I’ve discovered that I really am worthy and that my identity doesn’t come from that stupid pose (elitism, job title, privilege, money, etc.) God asked me to surrender all aspects of my life and follow Him. I finally did that at Tin Cup Pass (where we did the Jeep ride) and it feels so freeing. I don’t want to go back to bondage. I’m getting a glimpse of what true freedom could look like and I need/want that more than air. I never knew that I could trust God in this capacity and look to Him as my only confidant, leader, and giver of life. I’m beginning to look myself in the mirror and see a worthy man.

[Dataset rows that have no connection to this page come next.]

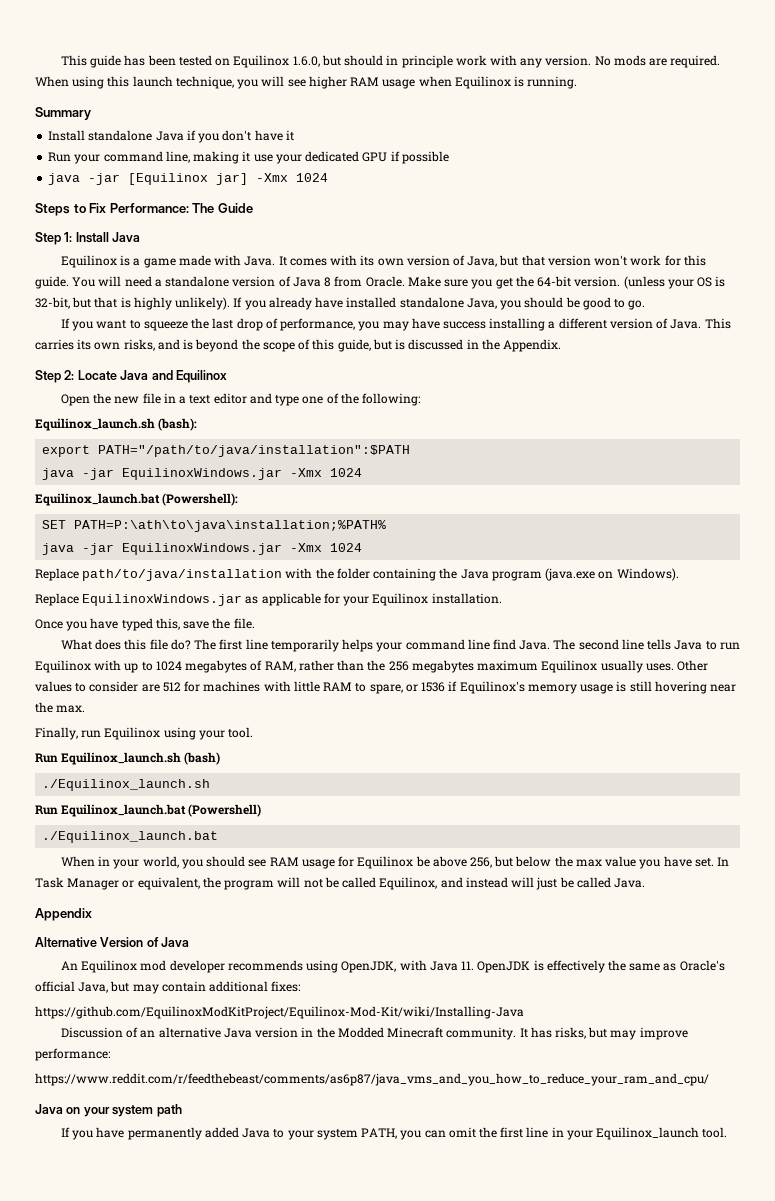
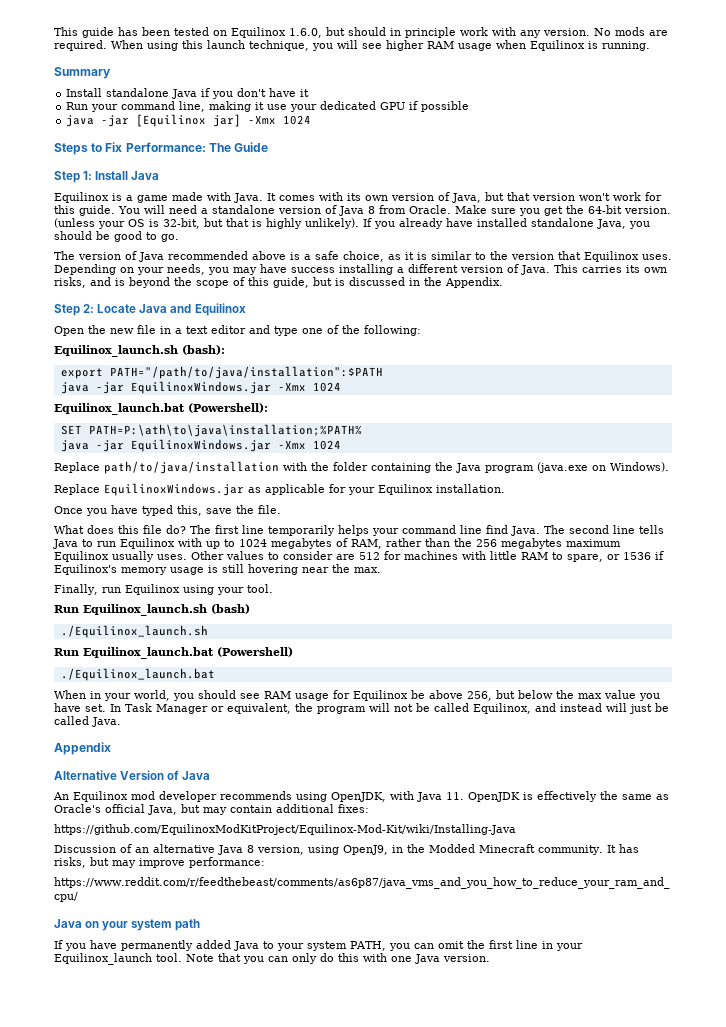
[60,318,356,331] If you want to squeeze the last drop of performance, -> [54,251,672,262] [54,264,205,275] The version of Java recommended above is a safe choice, as it is similar to the version that Equilinox uses. Depending on your needs,
[255,1027,299,1038] version -> [247,845,388,855] 8 version, using OpenJ9,
(728, 1132) none -> [186,953,490,964] Note that you can only do this with one Java version.

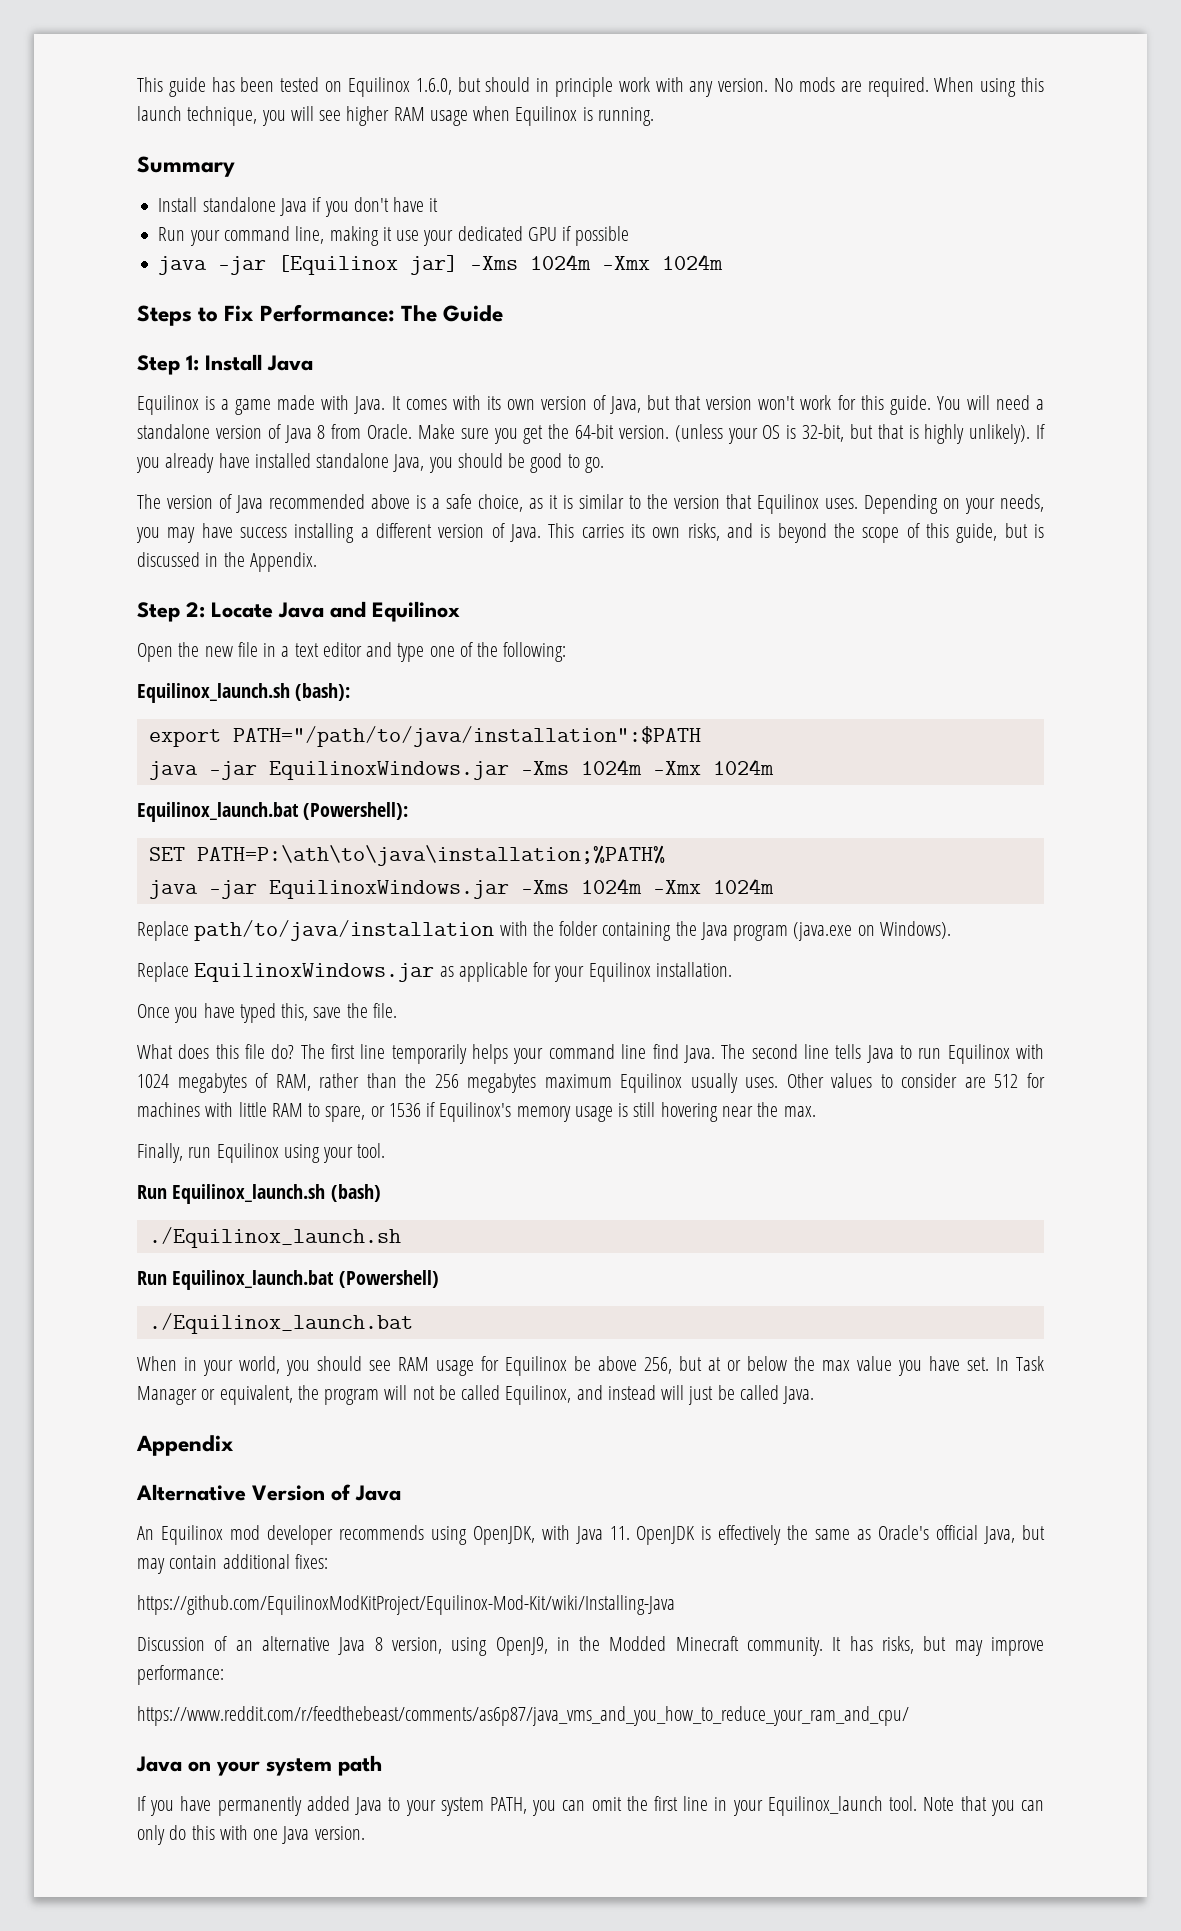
[248,115,312,125] -Xmx 1024 -> [470,254,724,270] -Xms 1024m -Xmx 1024m
[277,382,341,392] -Xmx 1024 -> [520,759,774,775] -Xms 1024m -Xmx 1024m
[277,440,341,450] -Xmx 1024 -> [520,878,774,894] -Xms 1024m -Xmx 1024m
[206,539,235,549] up to -> (1044, 1051) none
(515, 694) none -> [708,1357,742,1371] at or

I’ve learned to hear from God, I know I am His good son, and I have begun to live again from a place of strength and not from shame, guilt, and weakness. This Expedition is a game changer. I have had a fear recently that when it comes to speaking into my son’s life, I would have nothing worthy to stay. Those fears are gone.
The Expedition has taught me how to open up to Jesus. I’ve prayed to Him, but have never talked with Him. It has given me the tools to do that. It has shown me a completely different view of how to walk with Jesus.
The Expedition has been life changing. A totally new way of seeing myself, my heart, and my relationship with God.
Being that this is my second Expedition, I am absolutely floored by this experience. I have grown and crossed into another level in my walk with God. I kept hearing how I can live lightly and freely. It has awakened my desire that was getting attacked by the enemy. New agreements came up that I didn’t even see until I got here. On the day we broke agreements a huge weight has been lifted off of me. I gained immediate freedom.
Coming into the Expedition, I had become numb to a degree and had resigned to the fact that this was my life. But I now know that I can get my warrior heart back, and you can’t put a price tag on that!
God spoke. I listened. Things will change. For the first time, I actually believe that. This wasn’t an “emotional experience” like others… it was a real, true encounter with the living God. My heart is flesh and alive for the first time in a decade.
Words cannot explain how much this Expedition has benefited me. For so long I had felt God has forgotten about me; that if someone would’ve been left behind, it would’ve been me. BUT, the last day, God met me. He didn’t forget me! I saw Jesus and He called me a son. I cannot begin to describe how I feel. The joy I now have, the freedom I can tangibly feel is so overwhelming. I have hope that I can be totally restored, that healing can happen in my marriage, and my kids can be proud of their dad because he is following Jesus at an intimate heart level.